それはそれでなんか……
「おかえり……どうしたの?」
戻ってきた顔馴染みの顔が浮かない。
成人してからの出会いだ。
お互い心を隠すのはうまいものだけど、だからこそこんなに寂しそうな顔を見ると驚いてしまう。
「何かあったの?」
心配して尋ねる。
けれど、相手ときたら随分と長い間黙っている。
まぁ、別に構わないけれど……時間なんて無限にあるし。
なんて思っていたらようやく口を開いた。
「会ってきたんだ……」
「うん、楽しみにしてたよね。久しぶりだって」
「あぁ、そしたらな。俺のことなんて完全に忘れちまってたんだよ」
「そりゃ――」
良かったじゃん……なんて言葉が続くわけもない。
なにせ、行く前は『忘れて幸せになってくれていると嬉しい』なんて口にしていたのに、その実本当に忘れられているのは流石に想定していなかったのだろう。
「幸せそうだったの?」
「あぁ、とっても……」
「なら、良かったじゃん。
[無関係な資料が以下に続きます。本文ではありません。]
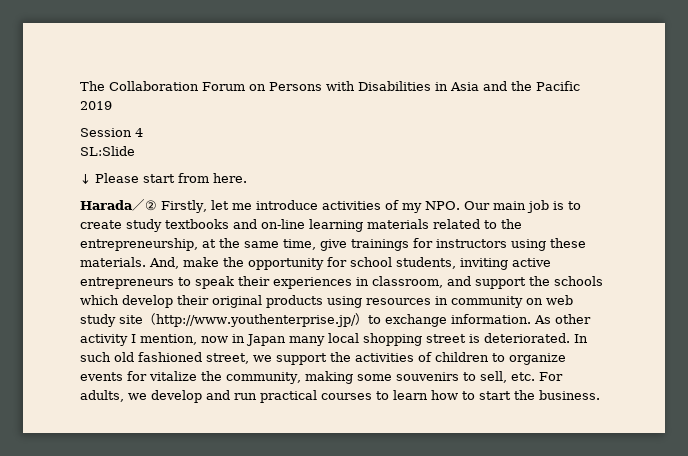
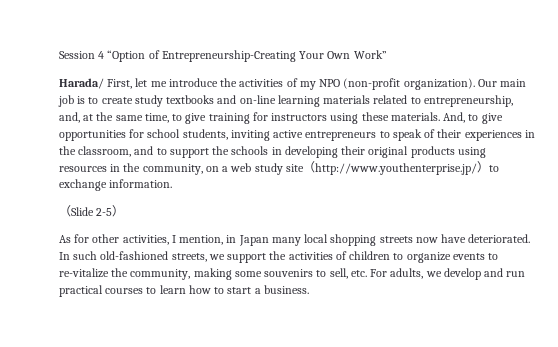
- The Collaboration Forum on Persons with Disabilities in Asia and the Pacific 2019
- Session 4
- SL:Slide
- ↓ Please start from here.
- Harada／② Firstly, let me introduce activities of my NPO. Our main job is to create study textbooks and on-line learning materials related to the entrepreneurship, at the same time, give trainings for instructors using these materials.
+ Session 4 “Option of Entrepreneurship-Creating Your Own Work”
+ Harada/ First, let me introduce the activities of my NPO (non-profit organization). Our main job is to create study textbooks and on-line learning materials related to entrepreneurship, and, at the same time, to give training for instructors using these materials.
- And, make the opportunity for school students, inviting active entrepreneurs to speak their experiences in classroom, and support the schools which develop their original products using resources in community on web study site（http://www.youthenterprise.jp/）to exchange information. As other activity I mention, now in Japan many local shopping street is deteriorated. In such old fashioned street, we support the activities of children to organize events for vitalize the community, making some souvenirs to sell, etc. For adults, we develop and run practical courses to learn how to start the business.
+ And, to give opportunities for school students, inviting active entrepreneurs to speak of their experiences in the classroom, and to support the schools in developing their original products using resources in the community, on a web study site（http://www.youthenterprise.jp/）to exchange information.
+ （Slide 2-5）
+ As for other activities, I mention, in Japan many local shopping streets now have deteriorated. In such old-fashioned streets, we support the activities of children to organize events to re-vitalize the community, making some souvenirs to sell, etc. For adults, we develop and run practical courses to learn how to start a business.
ね? ね?」
「うん、良かったけれど……だけどさぁ……それはそれでなんか……」
うじうじとし始める。
こうなると厄介だ。
なにせ、私達には無限の時間があるのだから。
「いいじゃんいいじゃん! 恋人が幸せなんだから! 喜んでやるのが男ってもんでしょ!」
「そうだけど、それはそれで……あぁ……」
ため息をつく。
本当。
死人に口なし、なんて誰が言い出したのやら。
それが真実ならどんなに良かったことやら。
少なくとも私ら死人は今日もこうして一喜一憂しているのだから。